TREAT Asia Launches Community-led Monitoring Dashboard

amfAR and its partners aim to help improve HIV and hepatitis service delivery in India and Indonesia.

A peer monitor in India uses the mobile app to upload service user data to the online dashboard. (Photo courtesy CoNE)
An enumerator in India uses the mobile app to upload service user data to the online dashboard.
(Photo courtesy CoNE)

With support from ViiV Healthcare and the assistance of amfAR’s public policy team, amfAR’s TREAT Asia program has launched CLM Asia, an online data dashboard to enhance ongoing community-led monitoring in India and Indonesia.

Community-led monitoring or CLM is a practice that allows people living with or affected by HIV to provide immediate feedback on the quality of HIV service delivery, and aims to offer a more complete picture of HIV services from the perspectives of those who use them. Often working in teams, highly trained peer monitors (sometimes called enumerators) survey individuals about their experiences using HIV and related services, as well as their needs and priorities for future care. After collecting and analyzing qualitative and quantitative data, CLM teams work together with those who make HIV service-delivery decisions in local clinics and health departments to address issues. The CLM process can facilitate prioritization of social and humanitarian concerns that may be missed by other types of monitoring.


With the assistance of a peer monitor, a client in Indonesia fills out a survey with the help of an app-equipped tablet. (Photo courtesy Yayasan Peduli Hati Bangsa)
With the assistance of an enumerator, a client in Indonesia fills out a survey with the help of an app-equipped tablet. (Photo courtesy Yayasan Peduli Hati Bangsa)

The dashboard is a central component of a three-year-old CLM project that was initiated by TREAT Asia and three partner organizations—the International Treatment Preparedness Coalition (ITPC) and two non-profit organizations focused on HIV and viral hepatitis-related advocacy and support, Community Network for Empowerment (CoNE), based in Manipur, India, and Yayasan Peduli Hati Bangsa, based near Jakarta, Indonesia. Similar to the amfAR policy office’s support of CLM program development in Haiti, Malawi, South Africa, Uganda and Zimbabwe, TREAT Asia provided technical input into developing the data indicators and collection tools, and training on data collection to national partners. Initially, the project gathered input from service users from multiple healthcare facilities to assess care services for HIV and hepatitis C around availability, accessibility, affordability, acceptability, and quality.

Giten Khwairakpam, TREAT Asia Program Manager, Community and Policy, who has been supervising the dashboard initiative as well as helping to train the peer monitors/enumerators, notes the dashboard allows for more efficient data collection via a software application uploaded to tablets: “It is a paperless data collection process that can be used even when there is no Internet connectivity. Once online, the data can be rapidly synchronized with the dashboard and shorten the time between identifying a service gap and addressing it.”

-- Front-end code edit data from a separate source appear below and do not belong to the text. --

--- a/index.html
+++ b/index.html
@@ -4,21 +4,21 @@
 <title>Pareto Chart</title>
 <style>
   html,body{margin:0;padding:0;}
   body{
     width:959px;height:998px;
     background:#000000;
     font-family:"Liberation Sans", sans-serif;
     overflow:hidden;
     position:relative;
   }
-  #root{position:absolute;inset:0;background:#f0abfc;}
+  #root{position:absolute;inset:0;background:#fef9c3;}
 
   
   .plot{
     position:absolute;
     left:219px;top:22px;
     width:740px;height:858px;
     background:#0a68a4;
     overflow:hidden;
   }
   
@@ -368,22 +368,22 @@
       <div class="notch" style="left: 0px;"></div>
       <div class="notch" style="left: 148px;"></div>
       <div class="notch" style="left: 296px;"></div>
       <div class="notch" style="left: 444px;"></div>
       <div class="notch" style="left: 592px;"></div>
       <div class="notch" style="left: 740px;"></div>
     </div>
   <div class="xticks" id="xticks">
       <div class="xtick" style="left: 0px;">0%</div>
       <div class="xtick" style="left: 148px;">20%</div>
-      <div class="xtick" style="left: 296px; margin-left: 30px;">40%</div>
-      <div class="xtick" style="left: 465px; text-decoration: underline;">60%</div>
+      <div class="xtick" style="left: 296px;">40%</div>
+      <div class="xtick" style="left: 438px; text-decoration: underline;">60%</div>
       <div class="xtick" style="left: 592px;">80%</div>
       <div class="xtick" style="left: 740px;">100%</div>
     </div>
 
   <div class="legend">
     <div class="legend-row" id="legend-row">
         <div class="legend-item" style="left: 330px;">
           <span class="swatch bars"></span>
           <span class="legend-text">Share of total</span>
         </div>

Detailed dashboard analyses, with easy to review graphs and data visualizations, can appear in real time and be easily shared.

TREAT Asia Launches Community-led Monitoring Dashboard
The dashboard collates and analyzes both qualitative and quantitative data about HIV and heptatis service delivery.
Rajkumar Nalinikanta, president of CoNE
Rajkumar Nalinikanta, president of CoNE

“It is important that service users get the maximum amount of services with the highest quality…,” says Rajkumar Nalinikanta, president of CoNE. “The dashboard will help us simplify the data collection and interpretation processes, and better understand the quality of healthcare service provided so we can initiate immediate advocacy steps or communication with authorities to resolve barriers.”

Caroline Thomas, founder of Yayasan Peduli Hati Bangsa
Caroline Thomas, founder of Yayasan Peduli Hati Bangsa

Notes Caroline Thomas, founder of Yayasan Peduli Hati Bangsa: “Many individuals in underserved communities face barriers to accessing comprehensive services and other means needed in the management of their heath conditions. The dashboard can help foster a culture of data-driven decisions by policy makers and healthcare providers, thus significantly improving health outcomes and reducing transmission and mortality.”

Jennifer Sherwood, amfAR’s Public Policy Manager, shares another benefit of the tool: “You never know when an advocacy moment is going to arise—and when it does, we need to be ready. Having a CLM dashboard means that we can capitalize on these advocacy moments and respond to the issue with real-time data.”